La voix se fait contre-maîtresse pour qu’une œuvre et deux mains se tressent :
quel est le plus beau de tous les cadeaux
jaillis de la retraite ? Une vie enfin prête !
Tout autour, les coquelicots sans le moindre cocorico,
quand rôde l’orage
dans les halliers,
retenant sa rage
sur les rosiers,
à tous les vents s’aiment, essaiment et sèment.
Du choral matinal,
la ritournelle est sentinelle :
chaque champ prend son temps.
Il fallait bien à sainte Agathe un œil de boeuf qui se dilate
au son du don,
à la prière de la lumière…
et la Grotte du Trésor filent vers une république tranquille :
le Saugeais sans révolution,
sinon sur les tuiles des tenons pour la neige et sous nos oreilles des volutes d’arpèges.
Dans les rails du vitrail,
sans morgue les orgues,
tandis que les reflets
des ombres sans nombre
changent la vie en lait,
offrent leur voix à la matière
et l’angélus
à l’oculus,
levant le poids de la poussière.
Sur la plaine, à l’arbre mort la croix redonne un essor.
Le canton de Fribourg fait rimer la patrie
avec la liberté : le mont rond de Romont
regarde jusqu’au fond très haut de l’horizon
surgir du sol une transparence pétrie
de tendresse. Le tout proche Orsonnens laisse alors mûrir patiemment le sens.
En voyant le logo du Vitromusée,
l’âme demeure presque médusée,
croyant reconnaître l’aleph phénicien :
car il a pour frère
en effet le verre,
comme Europe et les navires musiciens…
Jamais ces cylindres ne sauraient se plaindre :
le cristal plat déploie l’éclat.
Il suffit de le construire pour que l’accord puisse luire…

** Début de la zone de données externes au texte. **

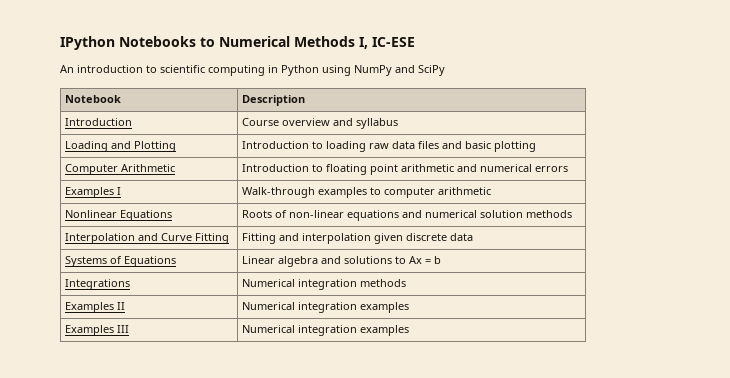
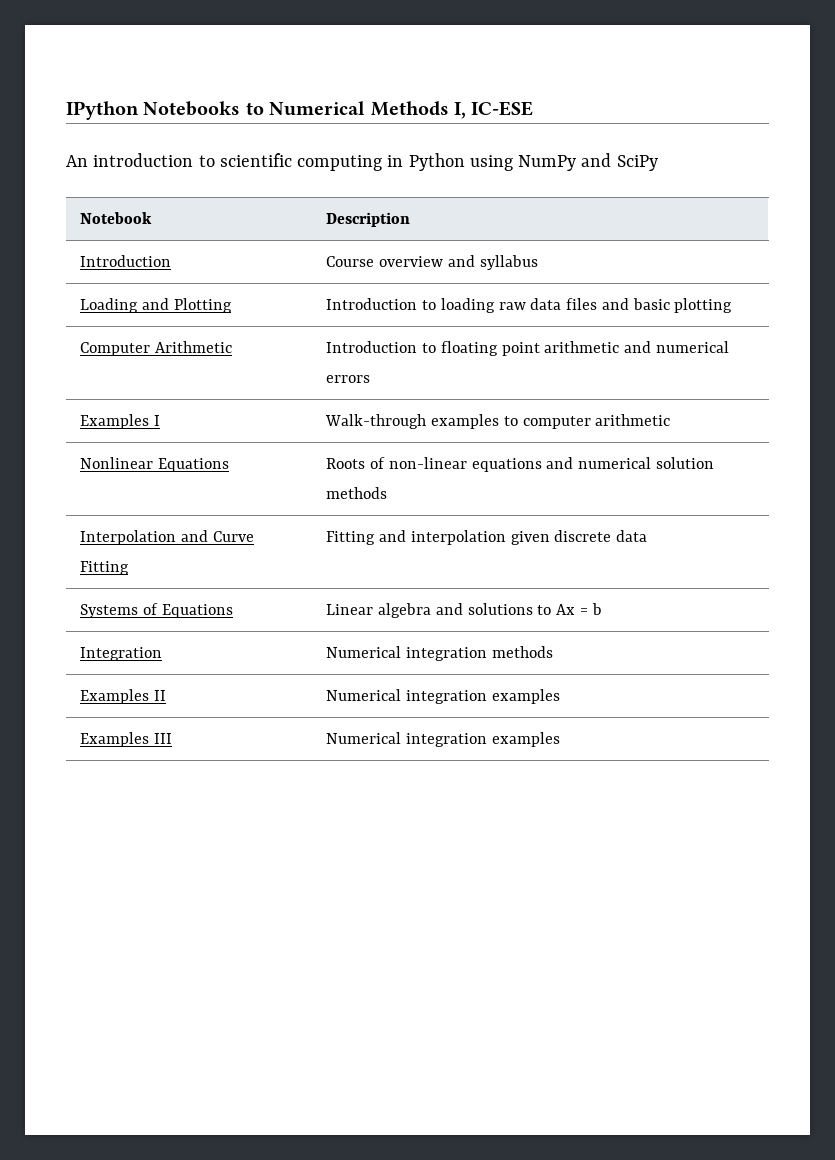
[65,279,131,290] Integrations -> [80,647,163,661] Integration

D’une Augustine à l’autre, on découvre un chemin
qui monte et qui descend du déclin au matin :
l’esprit filtre l’aurore à force de s’instruire.
De la mémoire se tend l’arc : au Pensionnat Jeanne d’Arc,
l’une de mes aïeules s’est-elle sentie seule,
en exil, quand elle apprenait à pratiquer le beau français,
voilà juste cent années – qui ne se sont pas fanées,
décrochant son brevet
sous la garde de Nicolas de Myre, à force de naviguer et d’écrire
pour aborder la paix ?
Sur les pentes de Fribourg, les sonnailles
des réseaux et des eaux
durent entre l’art et les retrouvailles.
Les machines, sous les mains des enfants
tandis que la troupe amicale
se soude en émergeant des cales,
s’illuminent et mènent droit devant.
« C’la marche ou bien c’la joue » dit le guide ; la boue
sèche par palier dans les escaliers :
debout, une marche après la marche, la verrière se pose sur l’arche.

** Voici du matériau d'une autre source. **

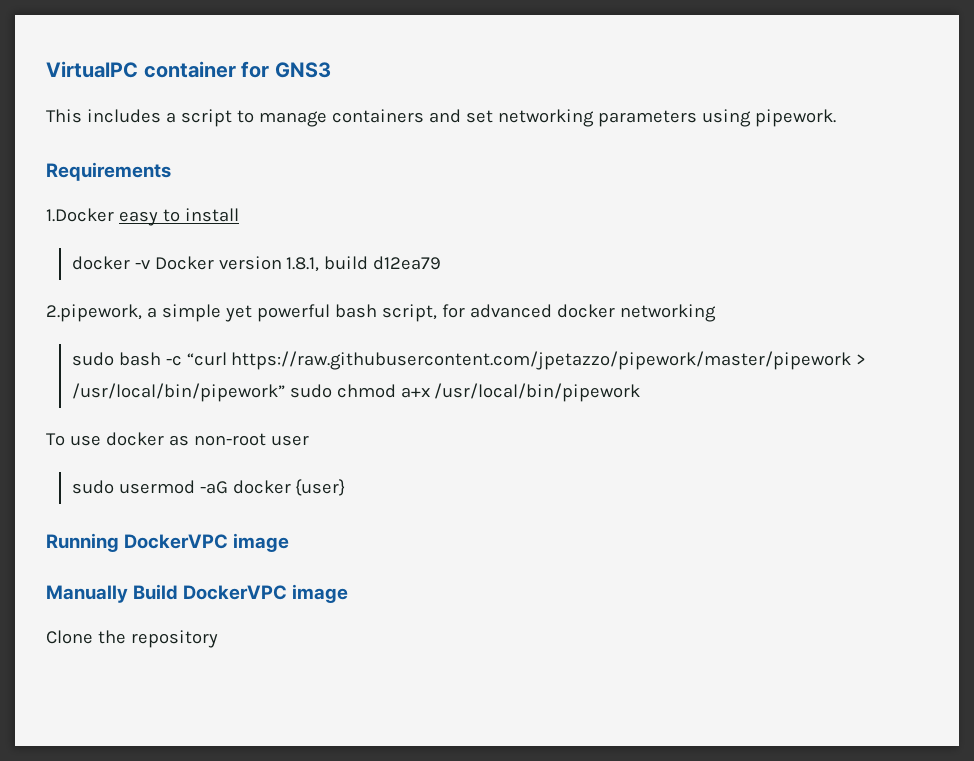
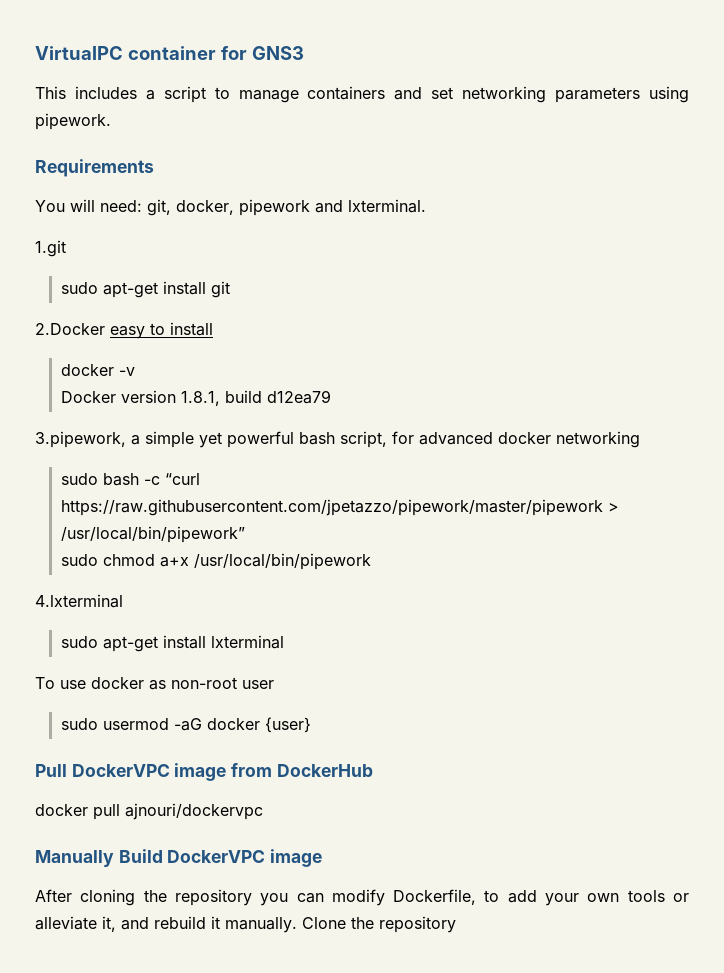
[46,208,114,222] 1.Docker -> [35,199,426,216] [35,240,66,257] [60,281,230,298] [35,323,105,335] You will need: git, docker, pipework and lxterminal. // 1.git // sudo apt-get install git // 2.Docker
(150, 264) none -> (135, 371) //
[46,304,142,322] 2.pipework, -> [35,431,126,448] 3.pipework,
(285, 392) none -> (245, 534) //
(641, 392) none -> [35,594,123,608] [60,635,284,652] // 4.lxterminal // sudo apt-get install lxterminal
[46,533,290,552] Running DockerVPC image -> [35,763,373,781] [35,803,263,820] Pull DockerVPC image from DockerHub // docker pull ajnouri/dockervpc
(349, 593) none -> [35,889,689,906] [35,916,297,933] After cloning the repository you can modify Dockerfile, to add your own tools or alleviate it, and rebuild it manually.

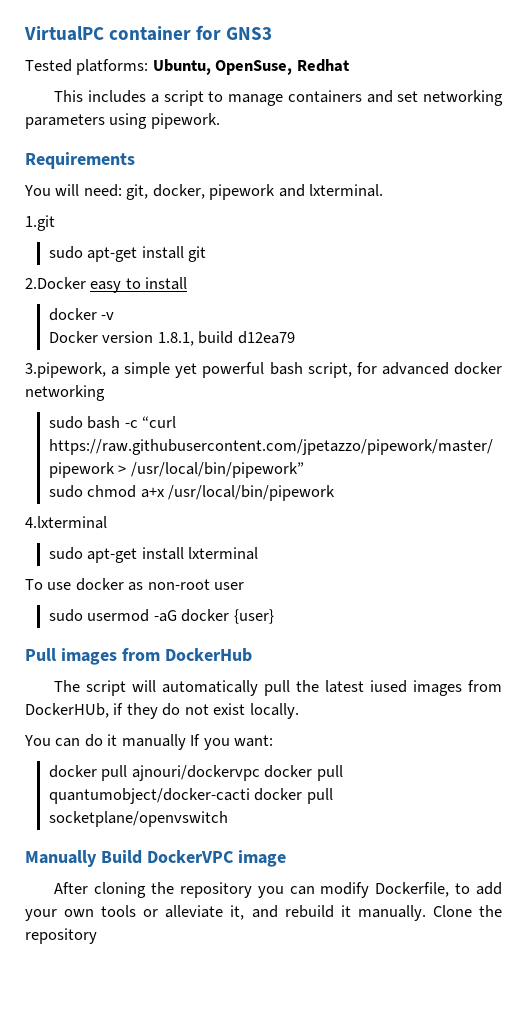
(304, 53) none -> [25,59,350,75] // Tested platforms: Ubuntu, OpenSuse, Redhat
[71,763,227,781] DockerVPC image -> [60,648,117,665] images
[35,803,263,820] docker pull ajnouri/dockervpc -> [54,680,502,696] [25,703,299,719] [24,734,274,750] [48,765,343,781] [48,788,333,804] [48,811,228,827] The script will automatically pull the latest iused images from DockerHUb, if they do not exist locally. // You can do it manually If you want: // docker pull ajnouri/dockervpc docker pull quantumobject/docker-cacti docker pull socketplane/openvswitch

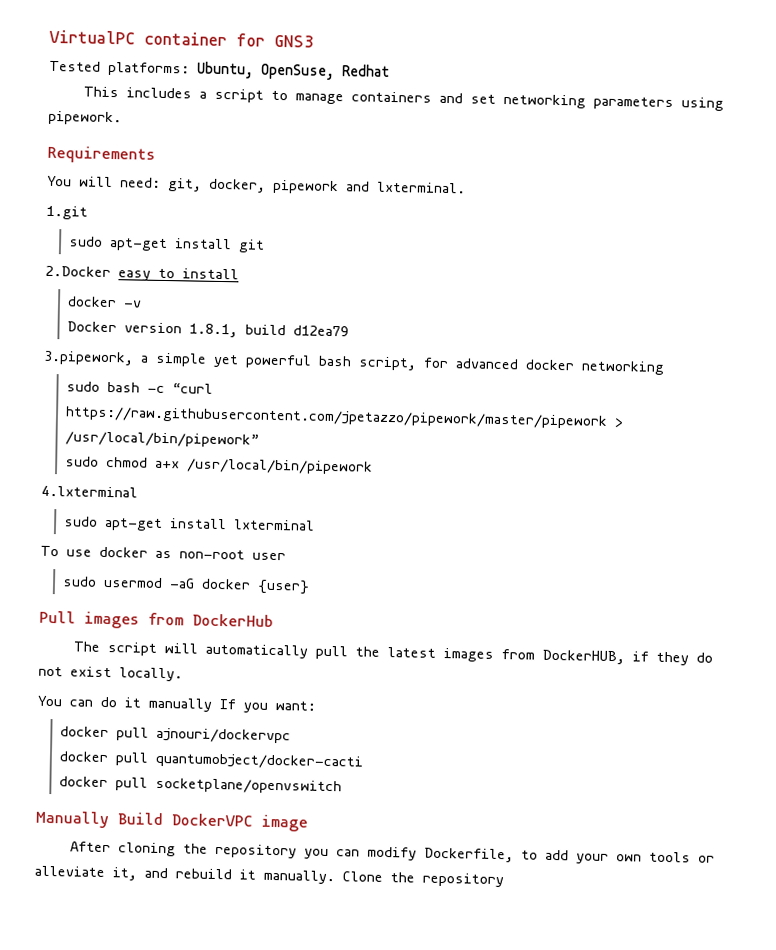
[370,680,502,696] [25,703,109,718] iused images from DockerHUb, -> [442,648,625,665] images from DockerHUB,
(260, 773) none -> (292, 735) //
(250, 796) none -> (364, 761) //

Voici Paul Klee, marin dans les plis du terrain,
tel un épais trèfle aux senteurs de nèfle.
Et soudain le chœur bat entre les cœurs :
le rythme est l’équilibre qui sait nous garder libres.
Tout concert
– nous dit encore l’étymologie où la parole baigne aux sources jolies –
sonne clair,
comme une bataille qui soudain ravitaille,
changeant le bruit en de beaux fruits.
Par la flèche toujours fraîche,
traits et sons nous refont :
que parte le corps incarner l’abord,
sans casque de marionnette
– fût-il phénicien –
ni masque, mais plus honnête
qu’un comédien,
lorsque les cruches deviennent ruches
pour que le ciel devienne miel.
Je t’envie d’avoir su saisir l’opportunité d’un tel voyage et d’une telle visite. Tu en as été visiblement enthousiasmée, dans le sens étymologique : des yeux de peintre-photographe, des âmes de poète, font merveille dans les partages hauts en couleurs lumineuses.
Ma journée en est déjà belle comme un vitrail. MERCI.
Jean-Yves/Vosges du Nord
Il reste à souhaiter que beaucoup puissent arpenter cet été, sans pour autant les surcharger, de telles pistes en admirant ce qui le mérite vraiment !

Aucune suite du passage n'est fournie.